Я невольно ушел от того дня, о котором вспомнил. Нет, я к нему вернусь, потому что я был прав.
На «Двор Аллалы» я собирался приехать к обеду и приехал к обеду. Огонь под казаном прогорел, каша была готовая, все подходили с мисками в руках. Огульнур-эдже — да, ты не знаешь, в позапрошлом году она умерла, да будет светлым место, где она покоится, — Огульнур-эдже заварила мне чай и вопросительно посмотрела на тебя, своего бригадира.
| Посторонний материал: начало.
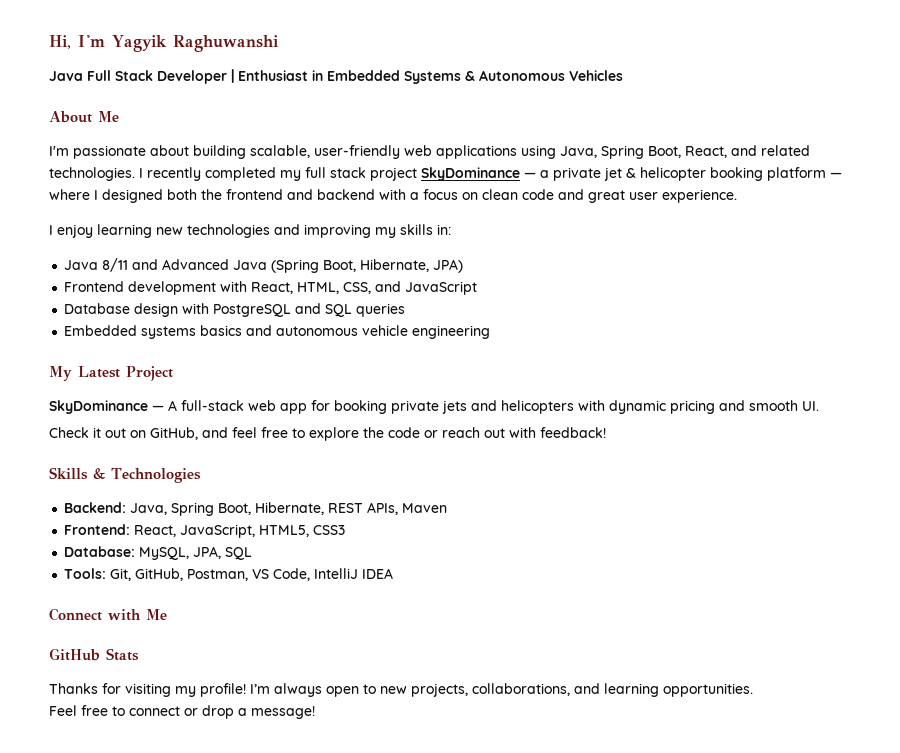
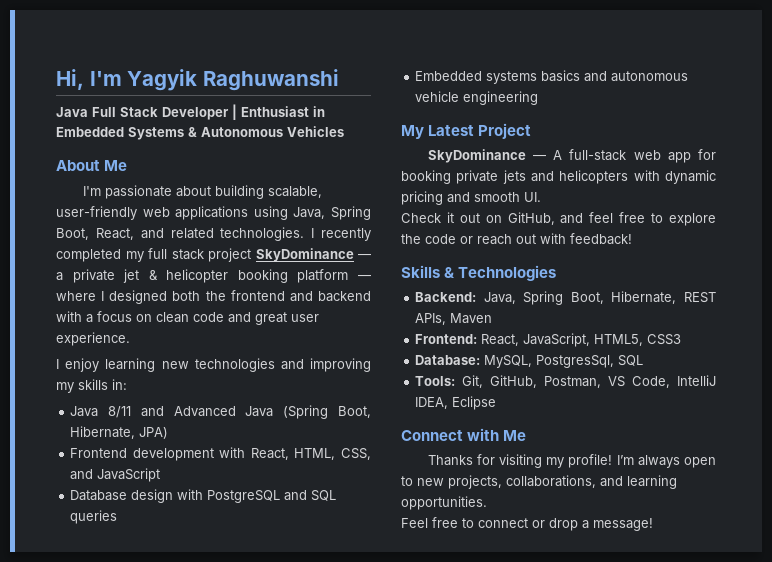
- Database: MySQL, JPA, SQL
+ Database: MySQL, PostgresSql, SQL
- Tools: Git, GitHub, Postman, VS Code, IntelliJ IDEA
+ Tools: Git, GitHub, Postman, VS Code, IntelliJ IDEA, Eclipse
- GitHub Stats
Ты молчал, и она вынуждена была спросить:
— Бепбе-ага, не пора ли делить кашу?
Ты сумрачно ответил:
— Почему же не пора? Солнце поднялось к полдню. Дели…
Я не мог делать вида, что это меня не касается, Я спросил:
— Все ли твои люди выполнили сегодня норму?
Ты бросил окурок, который уже обжигал губы:
— А какая разница, башлык? Если они останутся голодными, то и до конца дня мало что сделают.
Огульнур-эдже продолжала стоять с черпаком в руке, не зная, что делать, а ты снова сказал ей:
— Ты разве не слышала? Дели.
— Постой, — сказал я поварихе и попросил у тебя табель на выполненную с утра работу.
Четыре женщины, которым обеда не полагалось, не постеснялись в открытую проклинать того, кто их обеда лишил. Ты это слышал, и я это слышал.
Начала Дурлигозель:
— Пусть!.. Пусть он и его толстуха Нурджемал подавятся нашей долей!
Подошла с дальнего участка еще одна, совсем молоденькая, узнала, что обеда ей не будет, — и заплакала. Дурлигозель, не сдержавшись, крикнула уже прямо мне:
— Пусть слезы этой молодой вдовы выжгут твои глаза… Хей, башлык, слышишь? Я тебе это говорю!
Ты — бригадир — не остановил эти оскорбления. А оскорбляли ведь не меня. Оскорбляли председательскую должность. Тем самым ты принял их сторону. Плевать мне было на две ложки каши! Ты этим черпаком замахивался на меня.
Я тихо спросил:
— Ты что, Бепбе? Хочешь занять мое место?
Что же я услышал в ответ?
— Эх, Аманша, Аманша…
И таким тоном, каким говорят о безнадежно больном.
Спустя несколько дней ко мне дома привязалась Нурджемал:
— Может быть, ты так высоко занесся, что людской говор до тебя не доносится! Но я-то слышу… Может быть, повторишь, что говорила эта сплетница Дурлигозель?
Я на это ответил, — раз она спрашивает, значит, и без меня ей все известно, и Нурджемал разошлась вовсю, долго поносила бездельников, которые привыкли подсматривать за чужой жизнью. «Жена башлыка не работает в колхозе, а мы с утра дотемна…» Неужели нельзя заткнуть им рты? Под конец она сказала:
— Ты приведи в чувство своего дружка, своего бригадира — этого ничтожного Бепбе! Ты слышишь, что я говорю?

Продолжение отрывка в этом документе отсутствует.